* WHAT TO DO *
Among the entries below, how many lines contain the string "style"? Reply with that number alone.

* Code change snippets *
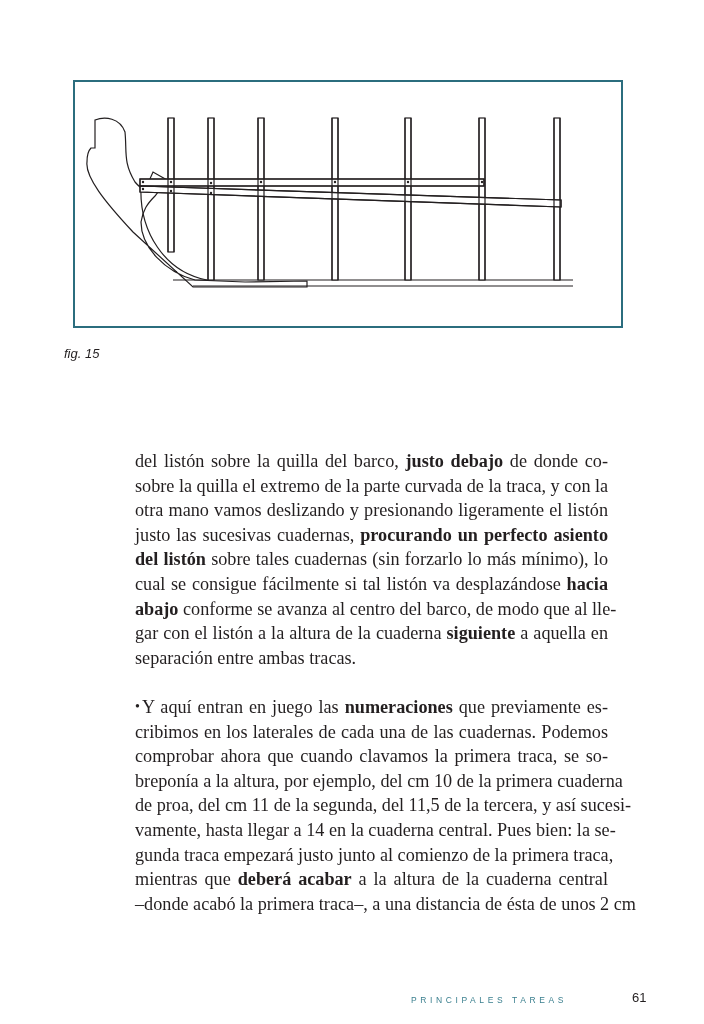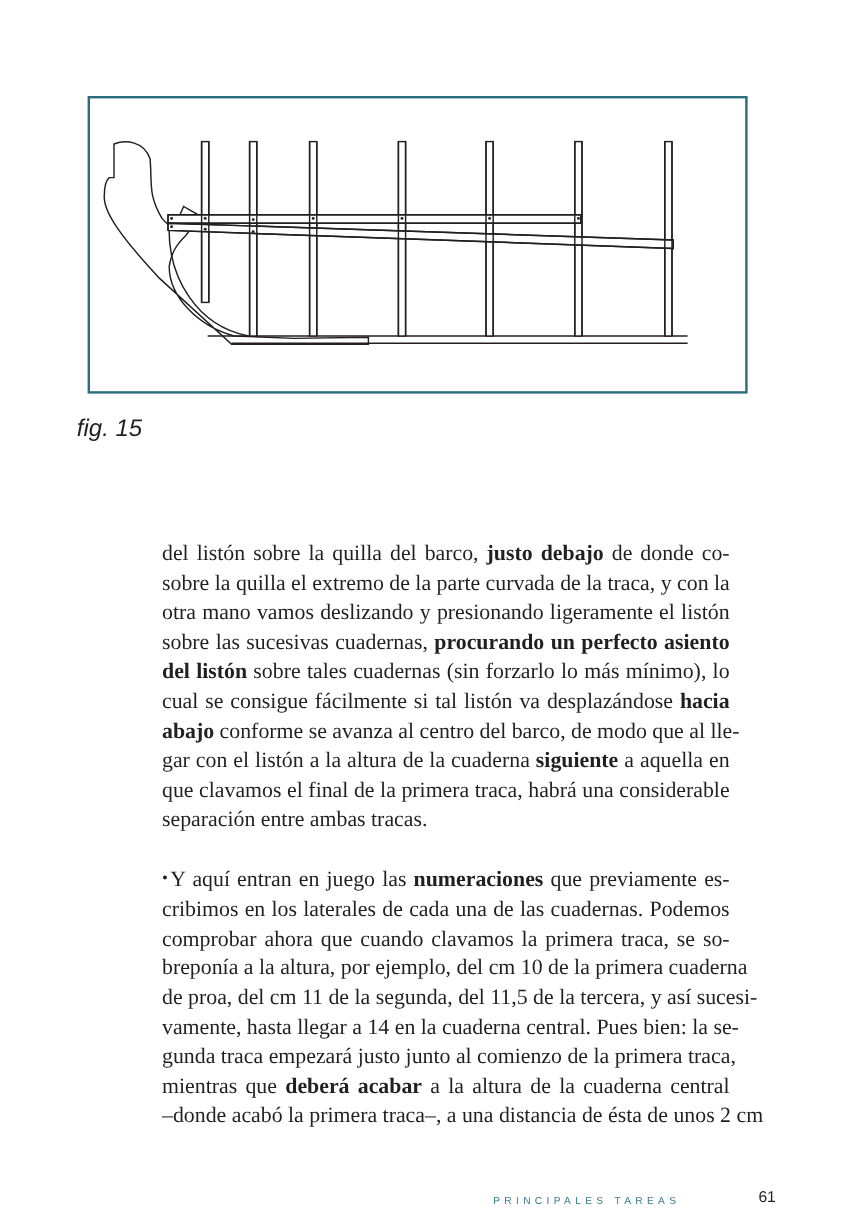--- a/index.html
+++ b/index.html
@@ -13,7 +13,7 @@
     }
     .figure-frame svg { position: absolute; left: 0; top: 0; }
     .caption {
-      position: absolute; left: 64px; top: 346px; font-size: 20px; font-style: italic;
+      position: absolute; left: 64px; top: 346px; font-size: 13px; font-style: italic;
       font-family: "Liberation Sans", "DejaVu Sans", sans-serif; color: #231f20;
     }
     .body-text {

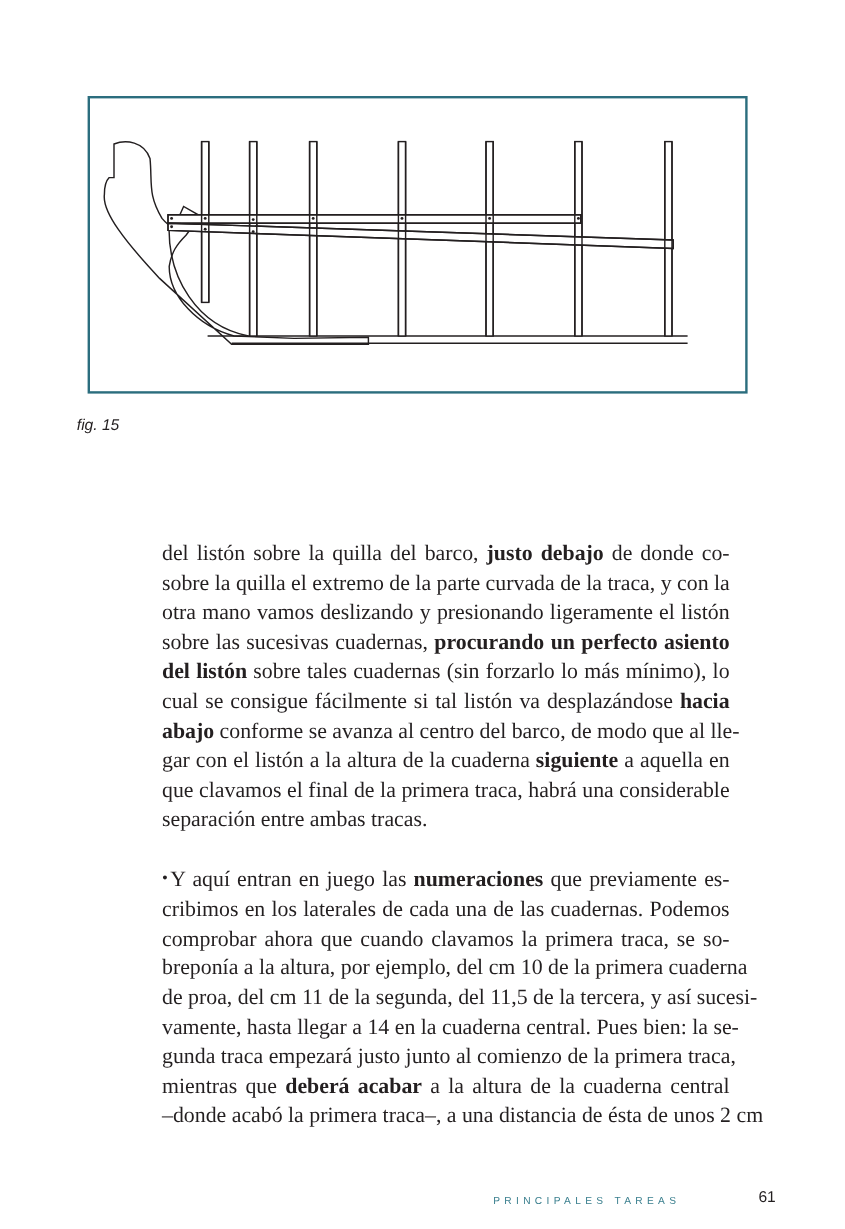--- a/index.html
+++ b/index.html
@@ -92,7 +92,7 @@
       <span class="line"><span>del listón sobre la quilla del barco, </span><b>justo debajo</b><span> de donde co-</span></span>
       <span class="line"><span>sobre la quilla el extremo de la parte curvada de la traca, y con la</span></span>
       <span class="line"><span>otra mano vamos deslizando y presionando ligeramente el listón</span></span>
-      <span class="line"><span>sobre las sucesivas cuadernas, </span><b>procurando un perfecto asiento</b></span>
+      <span class="line"><span>justo las sucesivas cuadernas, </span><b>procurando un perfecto asiento</b></span>
       <span class="line"><b>del listón</b><span> sobre tales cuadernas (sin forzarlo lo más mínimo), lo</span></span>
       <span class="line"><span>cual se consigue fácilmente si tal listón va desplazándose </span><b>hacia</b></span>
       <span class="line"><b>abajo</b><span> conforme se avanza al centro del barco, de modo que al lle-</span></span>

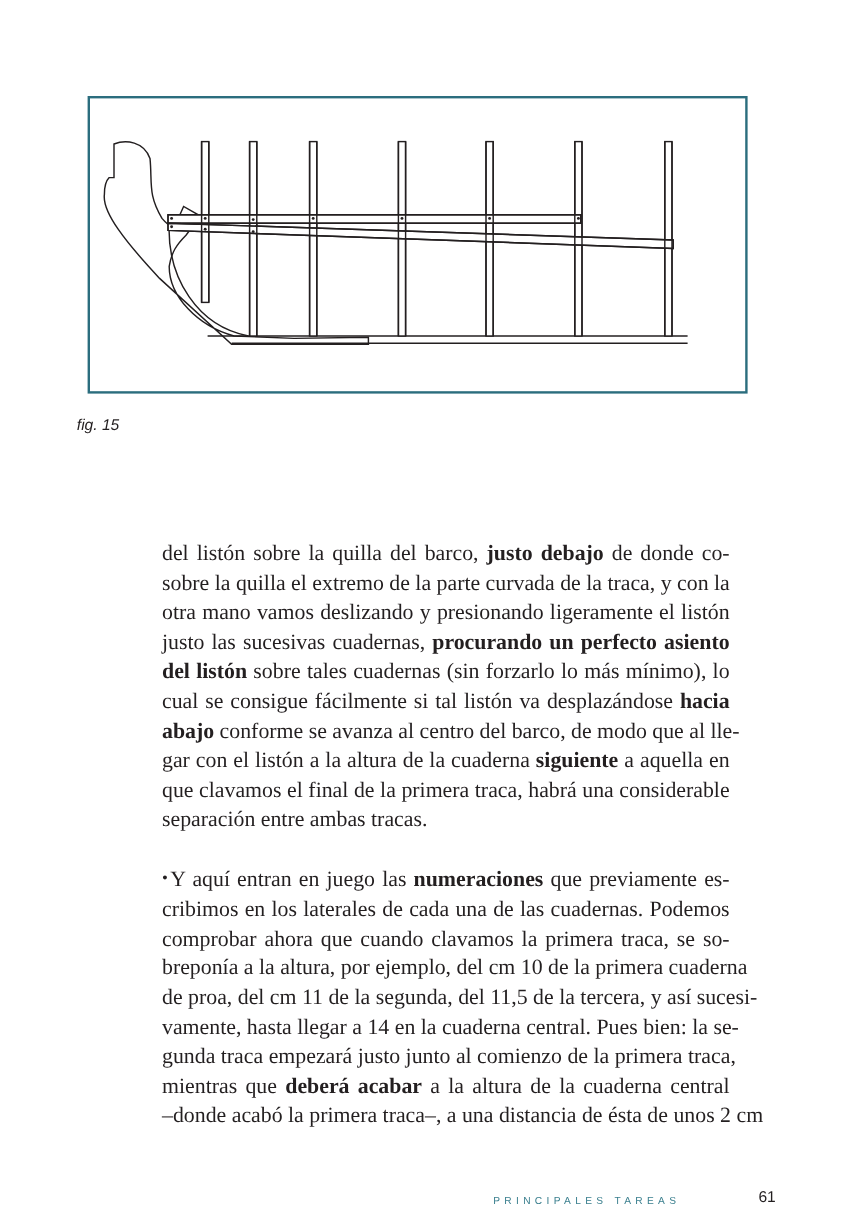--- a/index.html
+++ b/index.html
@@ -97,7 +97,6 @@
       <span class="line"><span>cual se consigue fácilmente si tal listón va desplazándose </span><b>hacia</b></span>
       <span class="line"><b>abajo</b><span> conforme se avanza al centro del barco, de modo que al lle-</span></span>
       <span class="line"><span>gar con el listón a la altura de la cuaderna </span><b>siguiente</b><span> a aquella en</span></span>
-      <span class="line"><span>que clavamos el final de la primera traca, habrá una considerable</span></span>
       <span class="line last"><span>separación entre ambas tracas.</span></span>
     </p>
   <p class="second" id="para2">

* WRITTEN SOLUTION *
2